Avec Courchevel, Florent Marchet confirme son goût pour le romanesque et les plongées dans les provinces françaises qui lui sont chères : 11 chansons, 11 cartes postales pop, de vrais instantanés. Ici l'invitation au voyage nous entraîne vers autant de destinations que l'album comporte de chansons : des pistes de ski à l'Île de ré, en passant par la plage de Narbonne ou encore Roissy... Ce faisant, il livre une véritable galerie de portraits.
Certes, Florent Marchet est auteur, compositeur, arrangeur mais il est, plus que jamais, interprète et c'est bien à l'art du comédien qu'il emprunte pour nous conter la trajectoire de ses personnages. Un dénominateur commun dans ce bouquet d'histoires chantées : la violence des sentiments qu'il prend à bras le corps sur fond de modernité. Pour preuve : l'incrédulité et la culpabilité d'un homme qui finit par comprendre qu'un drame se joue en plein ciel, dans l'avion de sa compagne. Nous reviennent en mémoire les messages téléphoniques surréalistes des passagers des avions du 11 septembre. Ou encore : une femme interroge le silence criant qui la sépare de son amoureux et tente de lui donner une « énième » chance. Il y a aussi Benjamin qui fuit comme la peste le passage à la vie d'adulte sous le regard tendre de ses amis. Ces personnages, on les a tous croisés. Peut-être même s'agit-il... de nous. Ainsi un salarié décrit, non sans l'humour de la colère, le voyage que son entreprise lui destine : un départ en « charrette ». Un autre tente de s'extraire du conformisme ambiant et de s'inventer une vie loin des petites ambitions rassurantes de la famille parfaite : la bien connue « famille Kinder ». Ailleurs, une jeune fille piste son idole avec un jusqu'auboutisme qu'elle finira peut-être par regretter...
Ironie imparable. Émotion cathartique. Ce petit monde, conté à hauteur d'homme, est évidemment le nôtre.

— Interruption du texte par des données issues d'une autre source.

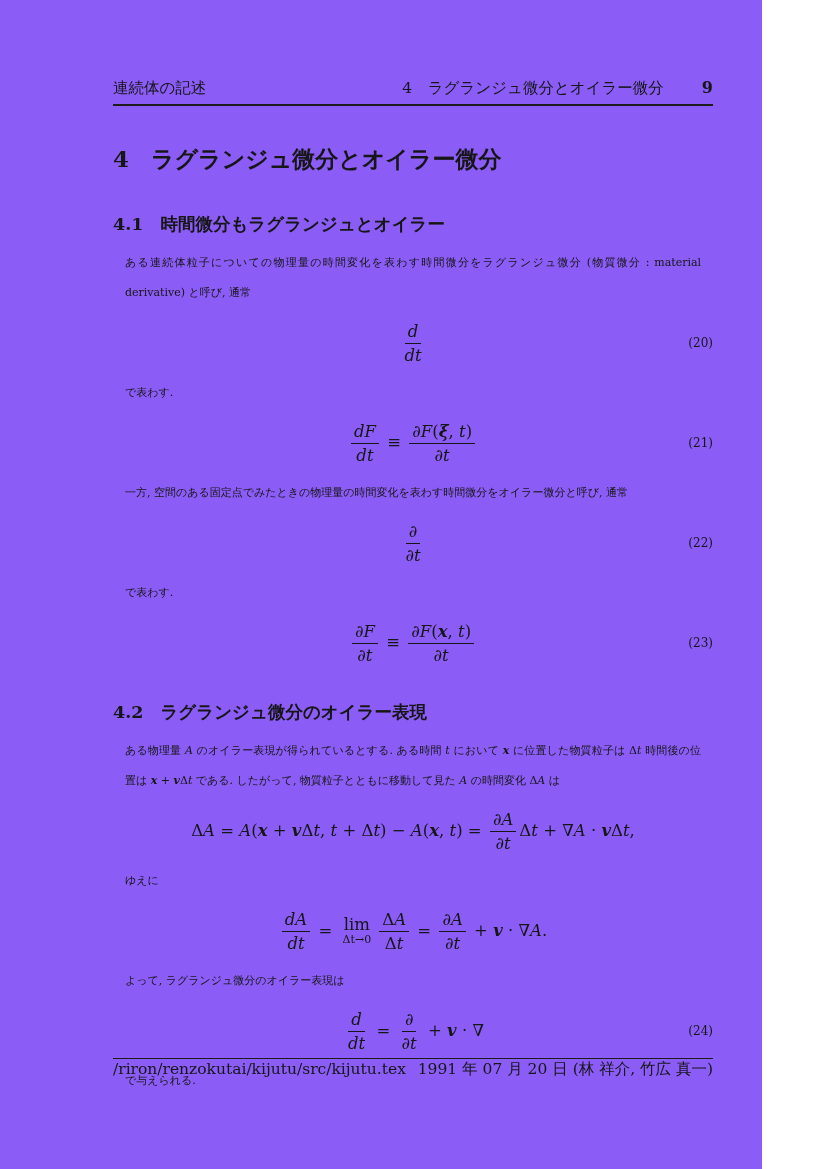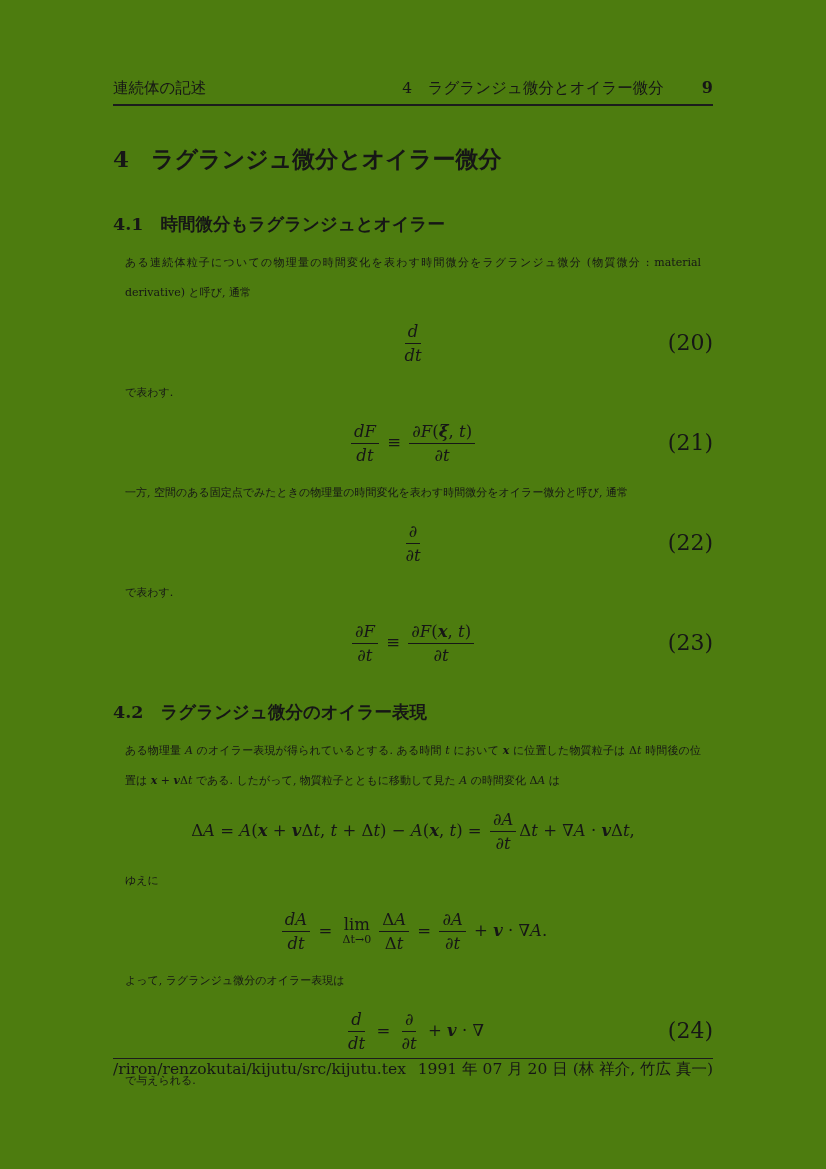--- a/index.html
+++ b/index.html
@@ -9,9 +9,9 @@
   }
   .page {
     position: relative;
-    width: 826px;
+    width: 762px;
     height: 1169px;
-    background: #4d7c0f;
+    background: #8b5cf6;
     color: #161616;
     font-family: "DejaVu Serif", "Liberation Serif", serif;
     overflow: hidden;

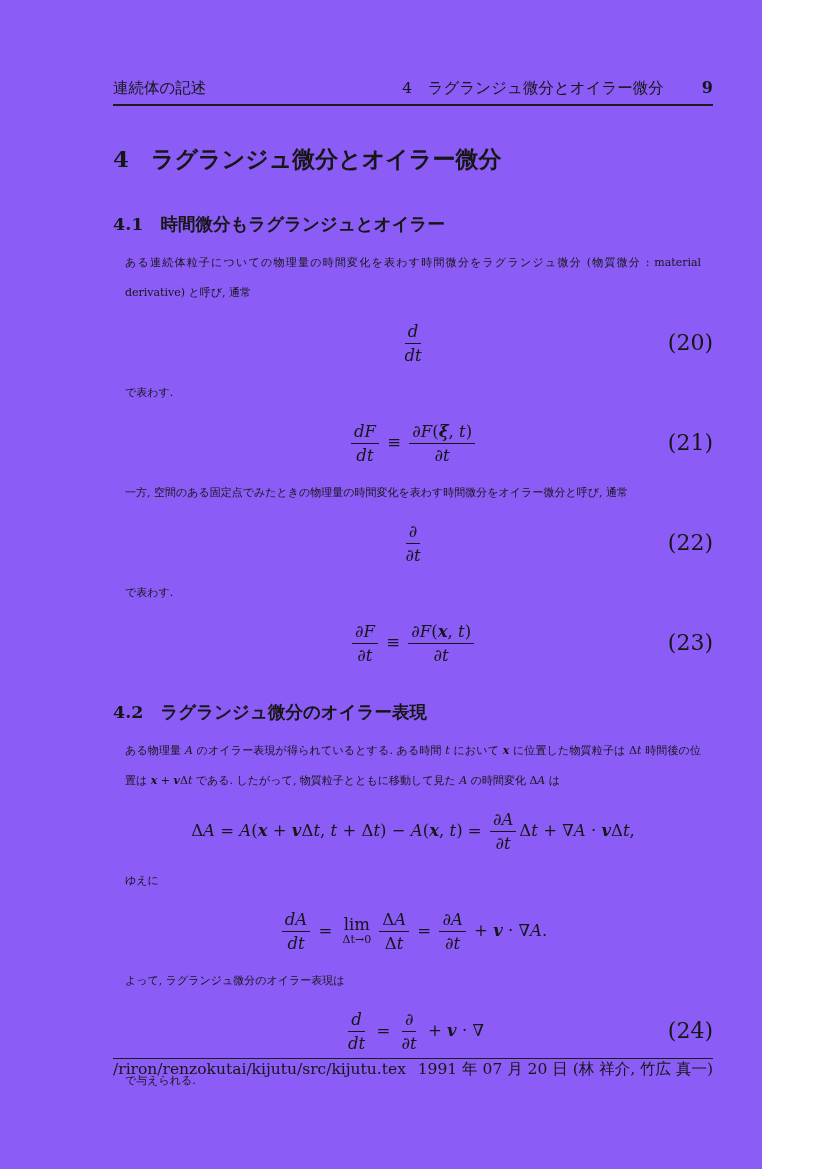--- a/index.html
+++ b/index.html
@@ -100,7 +100,7 @@
     right: 0;
     top: 50%;
     transform: translateY(-50%);
-    font-size: 22px;
+    font-size: 12px;
     margin-left: 8px;
   }
   .frac {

Et comme tout artiste, Florent Marchet a ses « guides de haute montagne ». Il y a tout d'abord les compositions issues du cinéma mythique des années 60 et 70 : François de Roubaix, Michel Magne ou encore Michel Colombier. Ces génies musicaux, il aime les confronter à ses influences modernes : Phoenix, Grizzly Bear, The Archive Fire, Ratatat, Beck, Blonde Redhead, MGMT ou encore Lily Allen. Ayant à cœur de réaliser une synthèse toute personnelle entre cet héritage musical et une contemporanéité foisonnante, il a donc exploré la fibre organique de ses Clavinet, Rhodes, Prophet 5, Philicorda, vieilles boites à rythmes et autre String Machine (qu'il a été chercher aux quatre coins de la planète). Le résultat : un recueil de pop lumineux. Ici les orgues se mêlent aussi bien au piano de prédilection qu'aux cordes folk et aux programmations singulières, non sans laisser une juste place aux cuivres.
Collaborations inédites : on entendra résonner les rythmiques surprenantes du malien Mamadou Koné Prince, venus tout spécialement au studio Nodiva pour imprimer sur l'album l'écho de ses calebasses, de même que le son des guitares de Remi Alexandre (Syd Matters) et Seb Martel ou encore la voix de Jane Birkin dans un duo très inattendu. Les mixeurs Alf (Air, Sophie Hunger), Julien Delfaud (Phoenix) et Stéphane Prin (Jean-Louis Murat) ont également apporté une couche de neige sur Courchevel. Sans oublier Anthony Goicoléa (artiste New-yorkais que Florent admire depuis plusieurs années) et Matthieu Dortomb (photographe déjà croisé sur Frère Animal ) qui ont apporté à notre chanteur passionné de photos d'art un témoignage élégant et décalé à ce voyage...
Florent Marchet est libre, il est lui-même. N'est-ce pas aujourd'hui l'une des exigences les plus difficiles à tenir ? Ce n'est, en tout cas, pas un hasard si, parcourant Courchevel, vous croiserez un instrumental intitulé « Hors piste »."